Nutritional Content for 1/2 cup
Calories – 167 (a significant portion came from the oil – another reason it’s going to get cut)
Fat – 9.1 g
Carbs – 6.3 g
Fiber – 1.5 g
Protein – 15.1 g
Iron – 10%

3 thoughts on “Carne Guisada (& Packaging Meat for One)

  1. a) i’m surprised you don’t like mushrooms, cilantro lover.

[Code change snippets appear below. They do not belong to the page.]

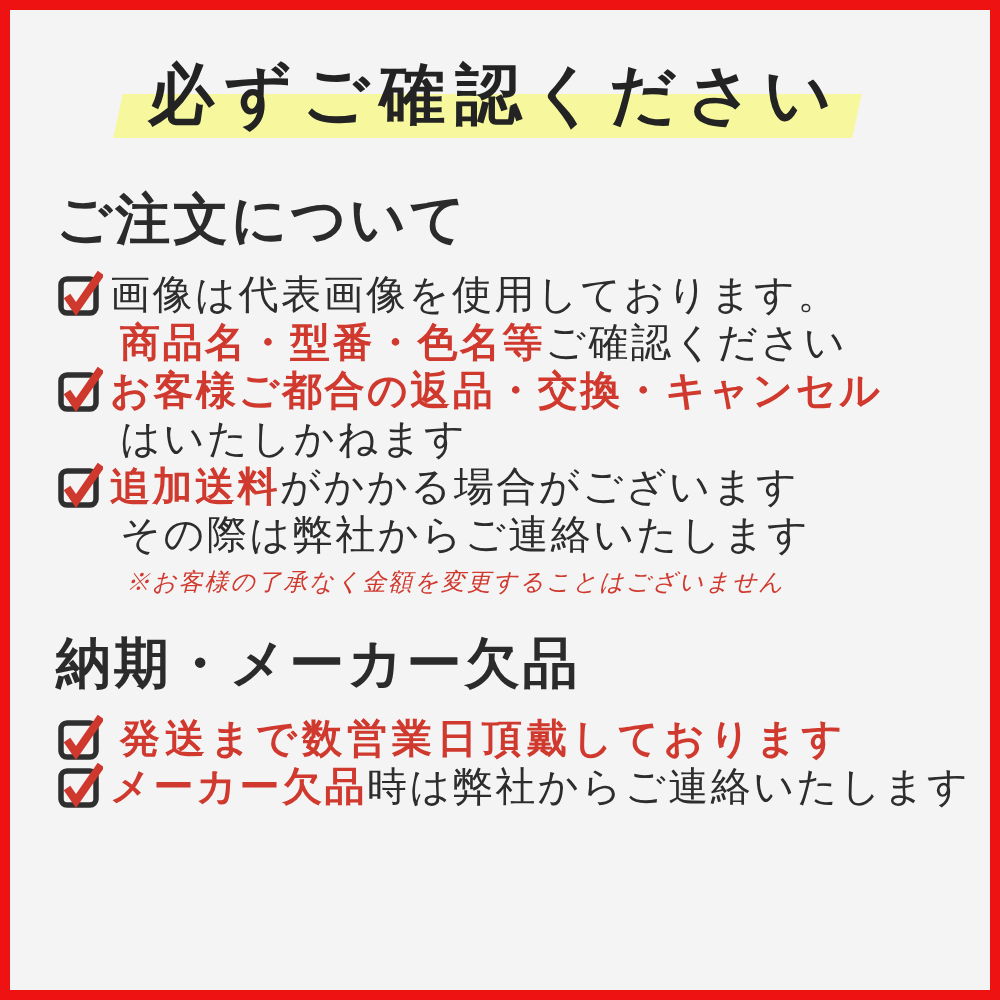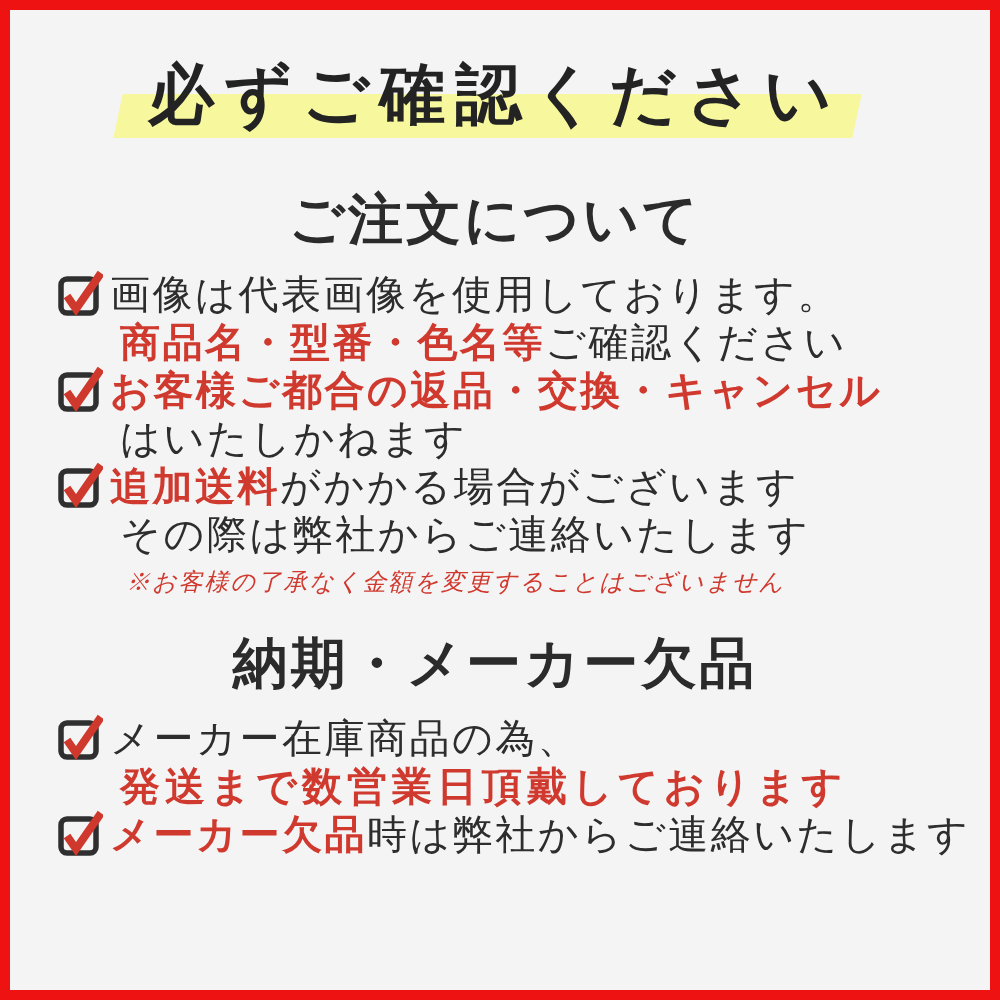--- a/index.html
+++ b/index.html
@@ -51,7 +51,6 @@
     letter-spacing: 3px;
     color: #2b2b2b;
     line-height: 1.2;
-    text-align: center;
   }
   .section-heading.first { margin-top: 44px; }
 

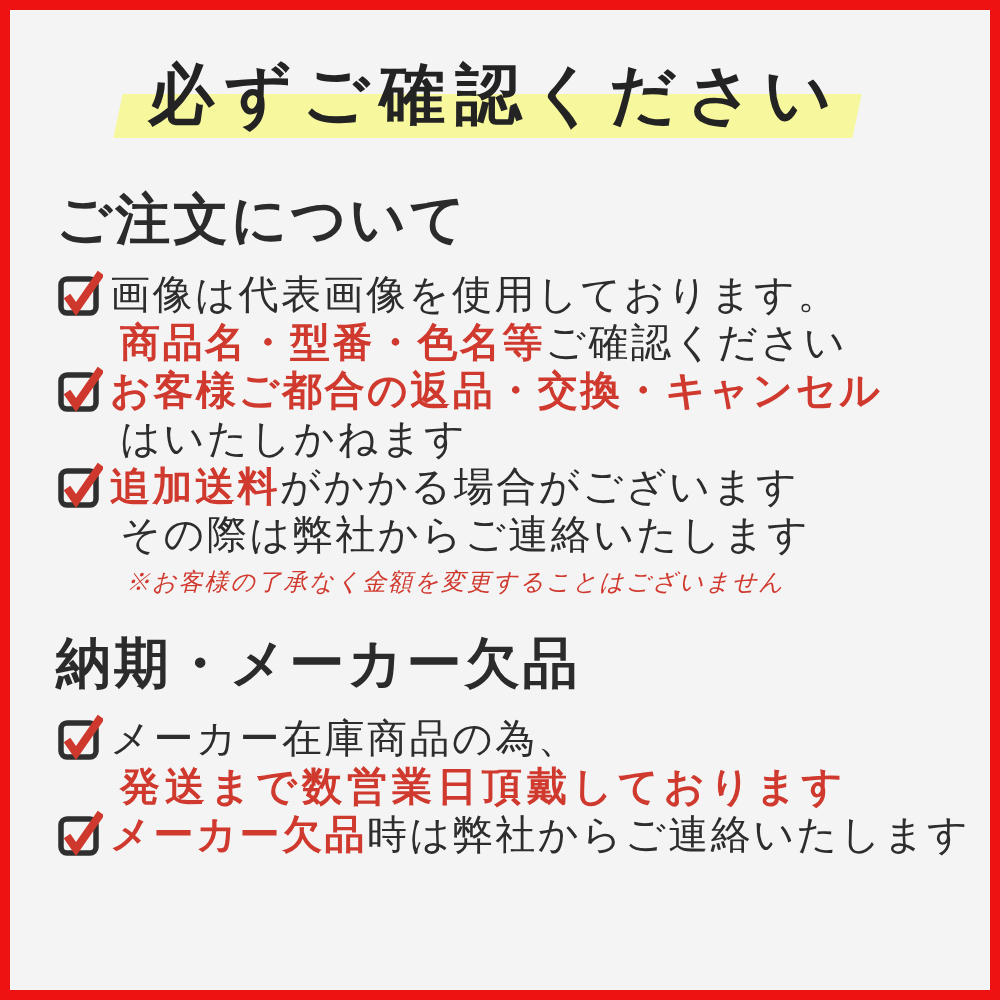--- a/index.html
+++ b/index.html
@@ -165,9 +165,6 @@
           <path d="M11 33 L20 46 L45 10" fill="none" stroke="#cf382c" stroke-width="8" stroke-linejoin="miter"></path>
         </svg>
         <div class="item-text">
-          <div class="line">
-            <span class="seg">メーカー在庫商品の為、</span>
-          </div>
           <div class="line cont">
             <span class="seg red wide">発送まで数営業日頂戴しております</span>
           </div>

    b) your peppers look like they could all be enormous b/c there is nothing to help show perspective. but they look beautiful and i will believe you that they are tiny.

    1. A. I’ve never liked mushrooms…I’m surprised you didn’t know that. You will never be served mushrooms at my house.

      B. Duly noted about perspective, but it seemed to me that if one has seen peppers in the store before, one could look at those and see they were small. My bad.

  2. Not a mushroom fan either. Raw, they taste like Styrofoam. Cooked, just a little too slimy for my palette. I can choke them down if I have to, but I try to just avoid them. Sadly, most Mexican restaurants put them in their spinach enchiladas and I love spinach enchiladas.